### What to produce
Return the lines of the material below exactly, beginning with the line that has "(84, 47) none" in it and finishing with the line that has "[78,166,686,187] [78,200,158,220] //" in it. Leave all pictures aside.
Top of Supplied material
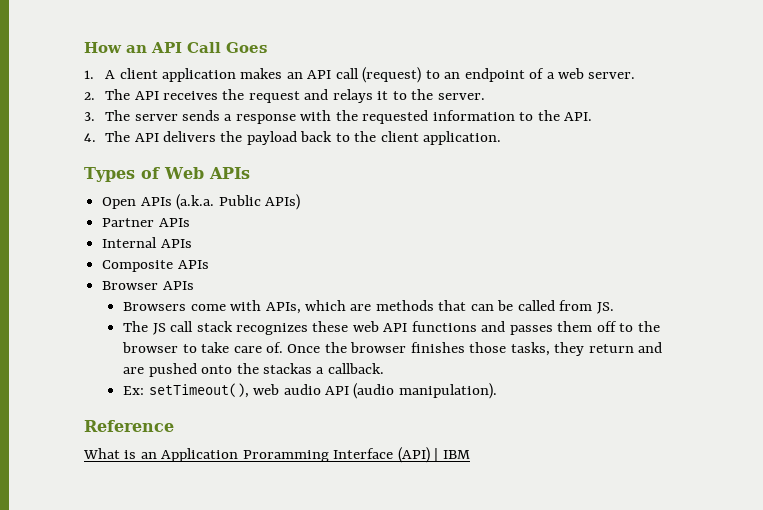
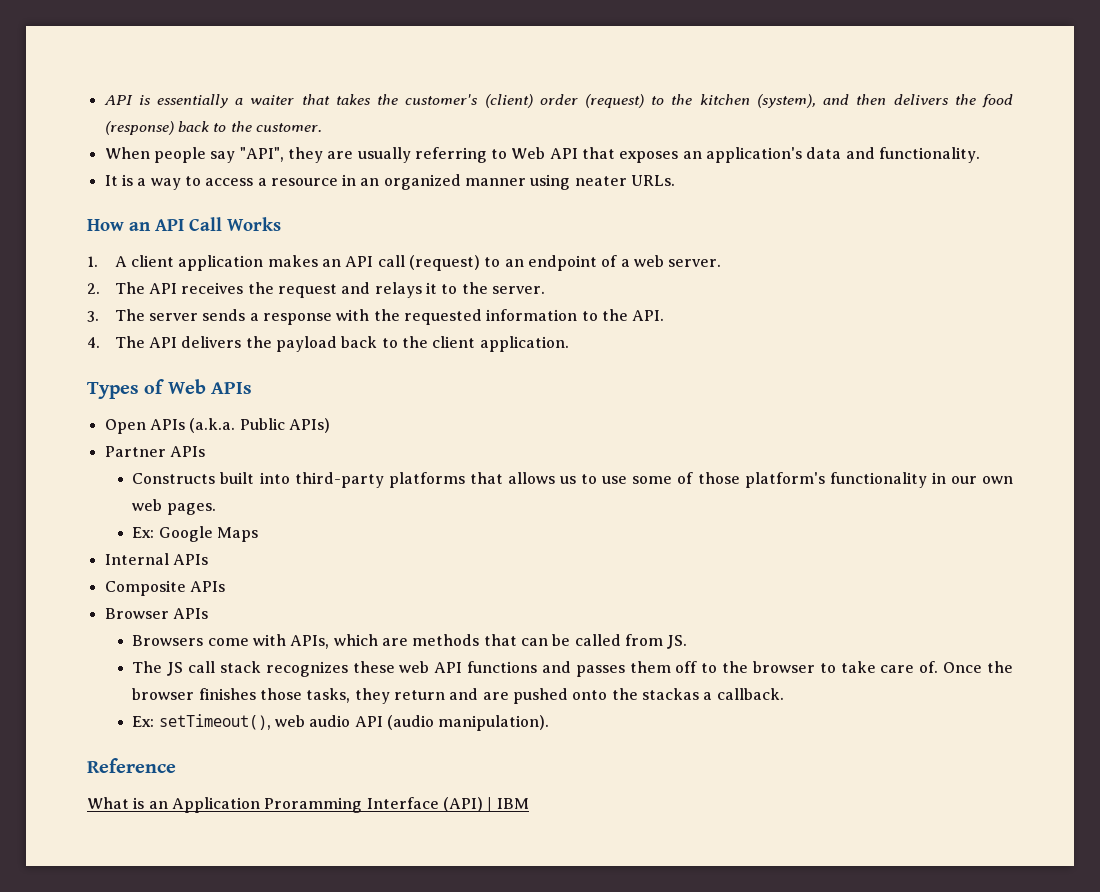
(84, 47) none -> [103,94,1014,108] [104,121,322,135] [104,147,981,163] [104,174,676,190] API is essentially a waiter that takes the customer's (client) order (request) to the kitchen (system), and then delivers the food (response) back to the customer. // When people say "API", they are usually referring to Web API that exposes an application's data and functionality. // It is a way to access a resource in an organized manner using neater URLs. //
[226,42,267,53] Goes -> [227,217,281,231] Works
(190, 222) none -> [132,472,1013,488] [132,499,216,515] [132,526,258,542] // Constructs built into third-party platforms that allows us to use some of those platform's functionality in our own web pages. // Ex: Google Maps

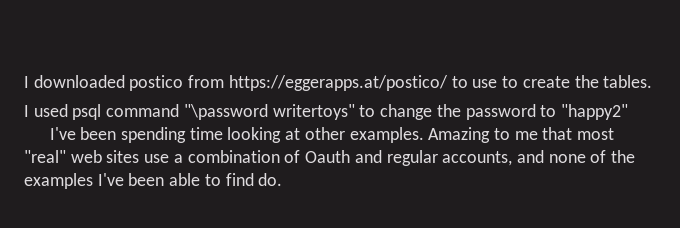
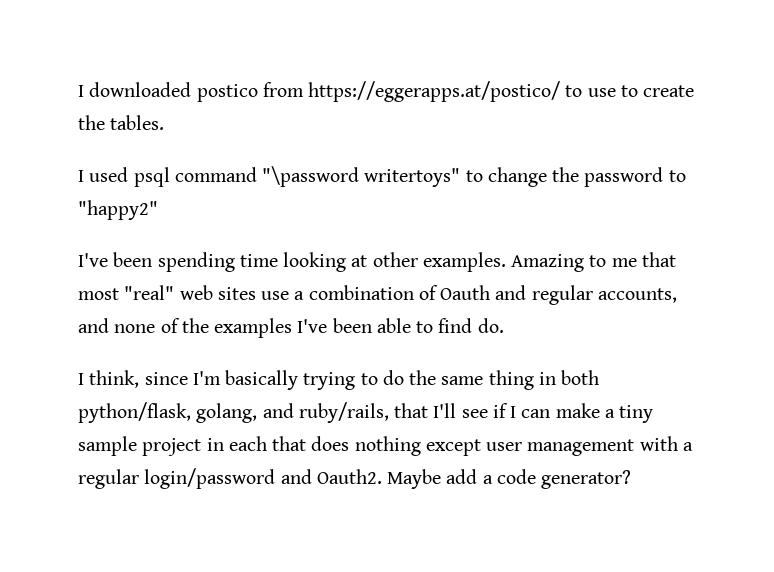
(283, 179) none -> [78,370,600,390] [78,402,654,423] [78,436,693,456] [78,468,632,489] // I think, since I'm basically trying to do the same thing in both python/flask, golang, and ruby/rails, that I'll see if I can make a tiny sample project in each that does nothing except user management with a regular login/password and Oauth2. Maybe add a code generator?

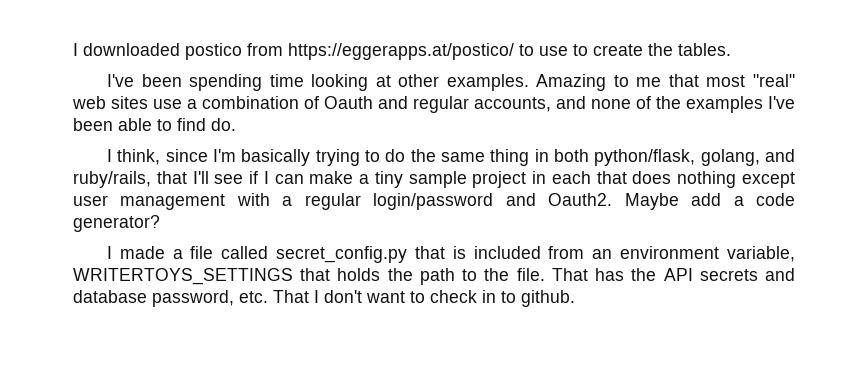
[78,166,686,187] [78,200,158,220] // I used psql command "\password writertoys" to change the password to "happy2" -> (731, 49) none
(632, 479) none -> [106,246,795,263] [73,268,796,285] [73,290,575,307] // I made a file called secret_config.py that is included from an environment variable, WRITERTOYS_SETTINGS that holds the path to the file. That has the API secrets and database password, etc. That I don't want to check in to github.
Bottom of Supplied material
Top of Supplied material
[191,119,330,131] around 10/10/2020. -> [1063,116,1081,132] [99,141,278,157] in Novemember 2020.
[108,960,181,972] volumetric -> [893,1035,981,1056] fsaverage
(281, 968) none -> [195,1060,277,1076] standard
Bottom of Supplied material
### Written answer
(84, 47) none -> [103,94,1014,108] [104,121,322,135] [104,147,981,163] [104,174,676,190] API is essentially a waiter that takes the customer's (client) order (request) to the kitchen (system), and then delivers the food (response) back to the customer. // When people say "API", they are usually referring to Web API that exposes an application's data and functionality. // It is a way to access a resource in an organized manner using neater URLs. //
[226,42,267,53] Goes -> [227,217,281,231] Works
(190, 222) none -> [132,472,1013,488] [132,499,216,515] [132,526,258,542] // Constructs built into third-party platforms that allows us to use some of those platform's functionality in our own web pages. // Ex: Google Maps

(283, 179) none -> [78,370,600,390] [78,402,654,423] [78,436,693,456] [78,468,632,489] // I think, since I'm basically trying to do the same thing in both python/flask, golang, and ruby/rails, that I'll see if I can make a tiny sample project in each that does nothing except user management with a regular login/password and Oauth2. Maybe add a code generator?

[78,166,686,187] [78,200,158,220] // I used psql command "\password writertoys" to change the password to "happy2" -> (731, 49) none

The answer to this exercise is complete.